Jesus told the story of a man beaten and left for dead. The religious elites passed by on the other side, but the Good Samaritan stopped to help. If conversion therapy is more harmful than helpful, then perhaps we should be the good Samaritans and be the first to call for a ban, not the last. The Exodus organization did indeed shut down and apologized for harm done in 2013. In shutting down and apologizing, the leaders of Exodus humbly followed the evidence rather than claiming to be wiser than everyone else.

Let us not act like we know all the answers, but let us with humility follow the evidence where it leads, on conversion therapy, and much else. Let us echo the humble posture of Daniel, let us communicate “I am not better than you, I don’t have more wisdom than any other human being.” Let us be willing to learn. Can we dare to be a Daniel and have a posture of humility?

Daniel had a good mix of conviction and humility. So did the apostle Paul:

12 Now we see things imperfectly, like puzzling reflections in a mirror, but then we will see everything with perfect clarity. All that I know now is partial and incomplete, but then I will know everything completely, just as God now knows me completely. 1 Corinthians 13:12 (NLT)

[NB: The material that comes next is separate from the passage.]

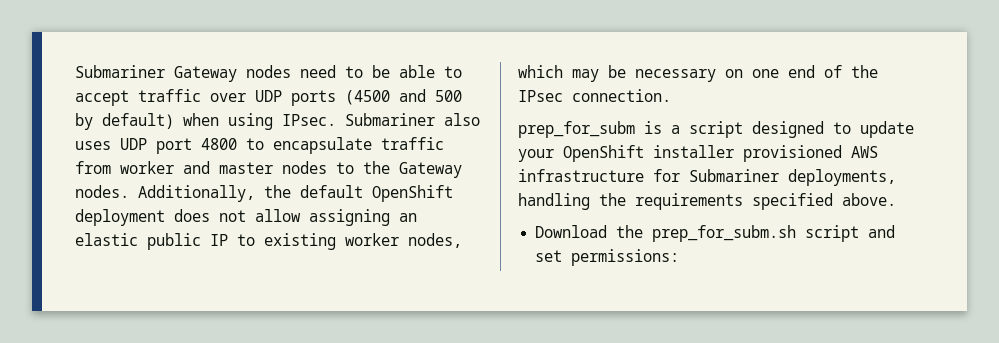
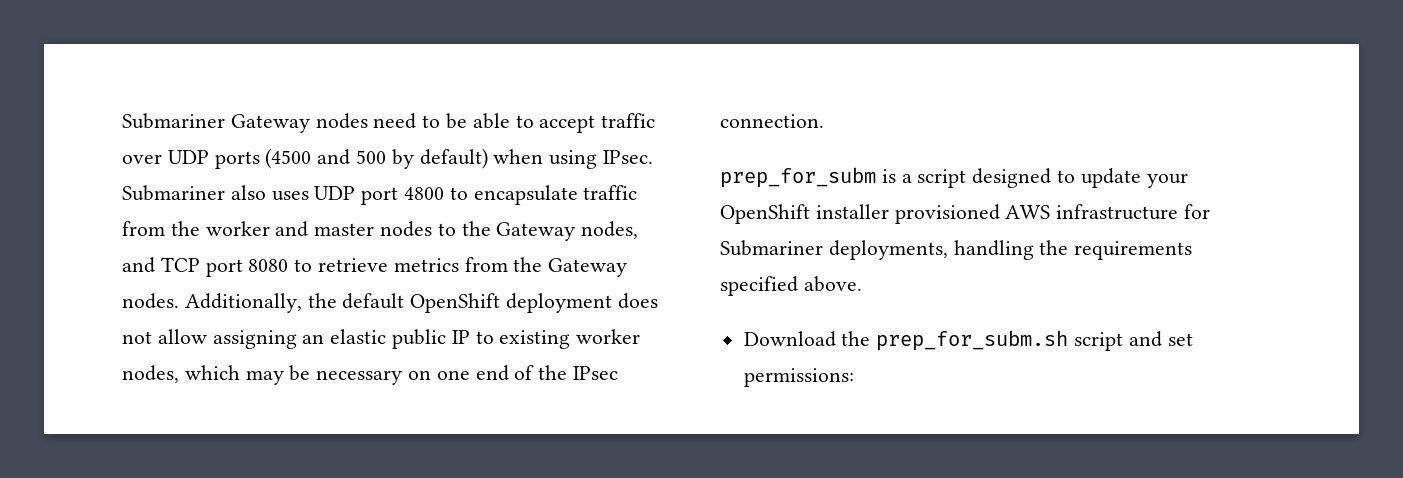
(111, 167) none -> [170,221,200,236] the
(462, 170) none -> [581,221,639,239] [122,257,628,277] nodes, and TCP port 8080 to retrieve metrics from the Gateway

Daniel knew that he was not smarter than everyone, but connected to Someone. This gave Daniel great conviction expressed in a posture of great humility. So which do we need in order to communicate the good news of Jesus in our day? If we are strong on conviction, we may want to reach for greater humility. If we are strong on humility, we may want to reach for greater conviction. We can, and should, declare the good news of Jesus with great conviction. We should do so with deep humility.